_Problem_. Copy out each line of the entries below in which the string "title" appears.

_Dataset excerpts_.
──────

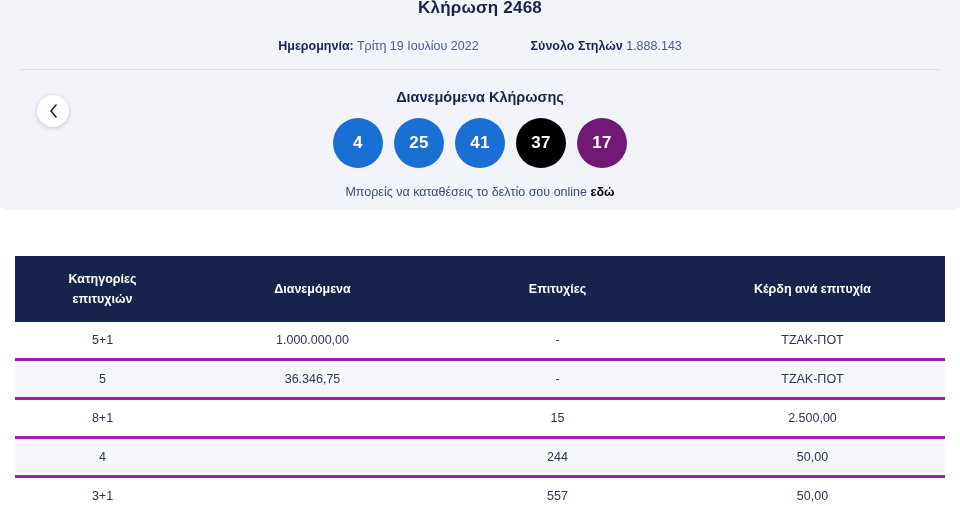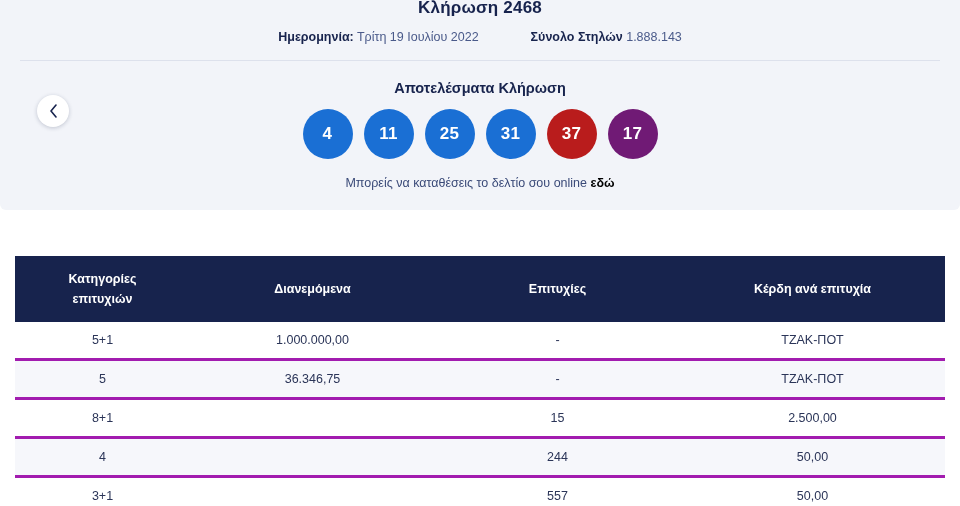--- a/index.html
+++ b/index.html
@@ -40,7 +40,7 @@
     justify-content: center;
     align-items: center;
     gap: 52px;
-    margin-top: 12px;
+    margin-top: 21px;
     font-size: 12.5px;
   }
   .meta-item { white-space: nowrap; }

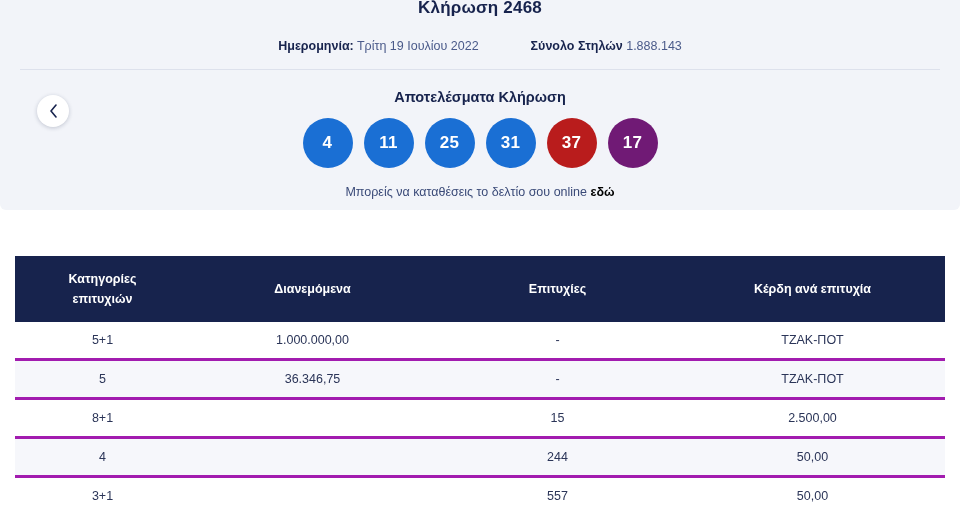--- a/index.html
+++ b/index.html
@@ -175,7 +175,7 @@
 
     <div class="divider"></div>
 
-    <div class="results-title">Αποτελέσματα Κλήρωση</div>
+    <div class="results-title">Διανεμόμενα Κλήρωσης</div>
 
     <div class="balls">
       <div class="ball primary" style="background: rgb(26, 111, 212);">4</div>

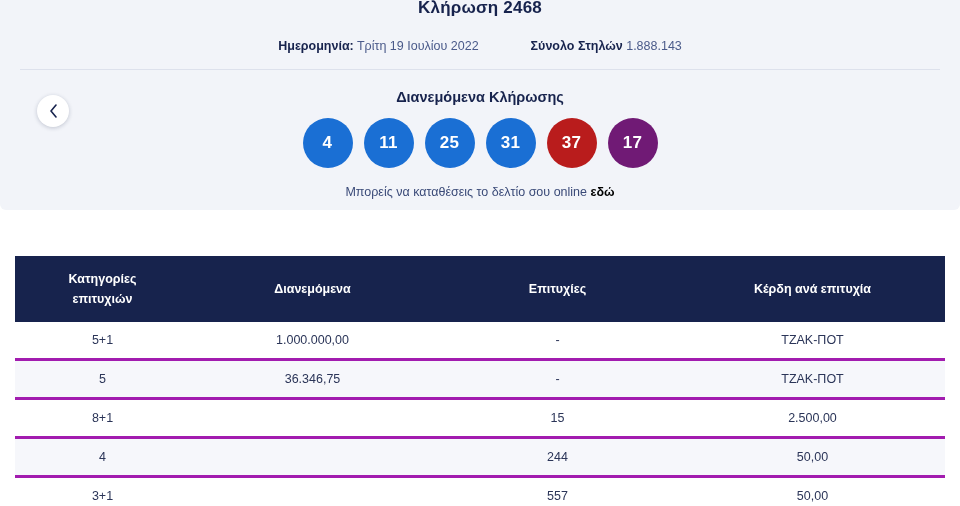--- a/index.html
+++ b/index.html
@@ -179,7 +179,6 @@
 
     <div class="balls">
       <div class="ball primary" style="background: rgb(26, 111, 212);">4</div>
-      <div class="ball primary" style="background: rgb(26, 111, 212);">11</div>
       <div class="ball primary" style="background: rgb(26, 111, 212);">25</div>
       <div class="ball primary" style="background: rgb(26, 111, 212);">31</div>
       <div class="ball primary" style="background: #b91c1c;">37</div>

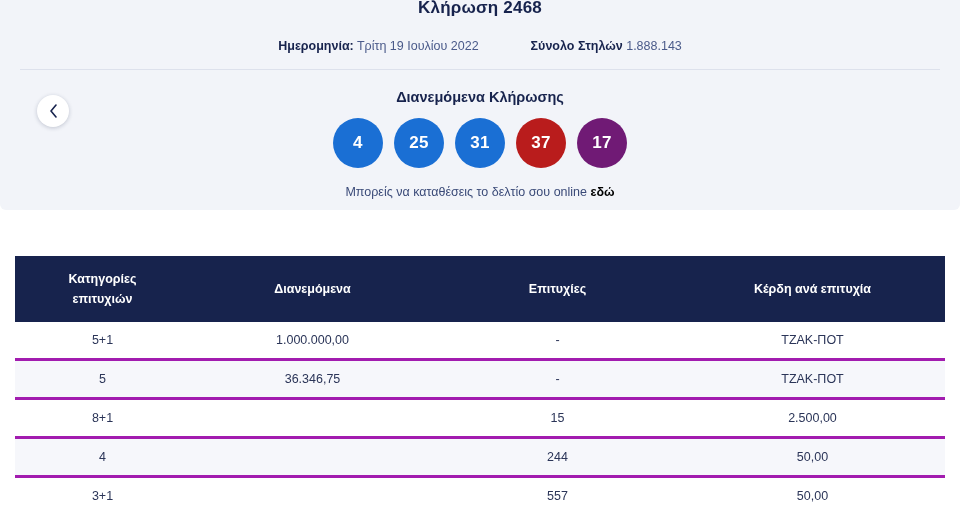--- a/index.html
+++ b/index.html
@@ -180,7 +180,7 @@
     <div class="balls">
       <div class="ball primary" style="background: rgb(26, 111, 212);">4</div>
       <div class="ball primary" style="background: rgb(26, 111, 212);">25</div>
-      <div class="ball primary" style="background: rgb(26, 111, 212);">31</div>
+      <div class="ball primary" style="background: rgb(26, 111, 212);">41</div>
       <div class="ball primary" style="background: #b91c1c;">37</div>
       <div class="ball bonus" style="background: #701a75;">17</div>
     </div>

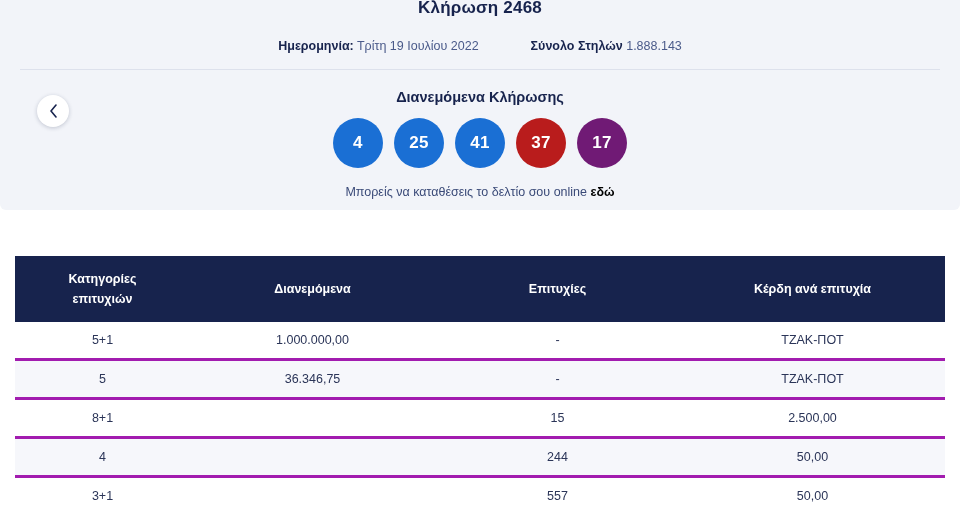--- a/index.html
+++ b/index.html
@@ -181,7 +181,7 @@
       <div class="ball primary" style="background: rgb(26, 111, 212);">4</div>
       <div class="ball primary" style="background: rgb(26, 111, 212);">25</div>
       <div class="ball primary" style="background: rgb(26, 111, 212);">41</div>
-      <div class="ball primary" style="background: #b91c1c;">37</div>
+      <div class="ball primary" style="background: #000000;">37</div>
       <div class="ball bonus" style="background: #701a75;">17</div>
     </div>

──────

_Output for this exercise_.
-    <div class="results-title">Αποτελέσματα Κλήρωση</div>
+    <div class="results-title">Διανεμόμενα Κλήρωσης</div>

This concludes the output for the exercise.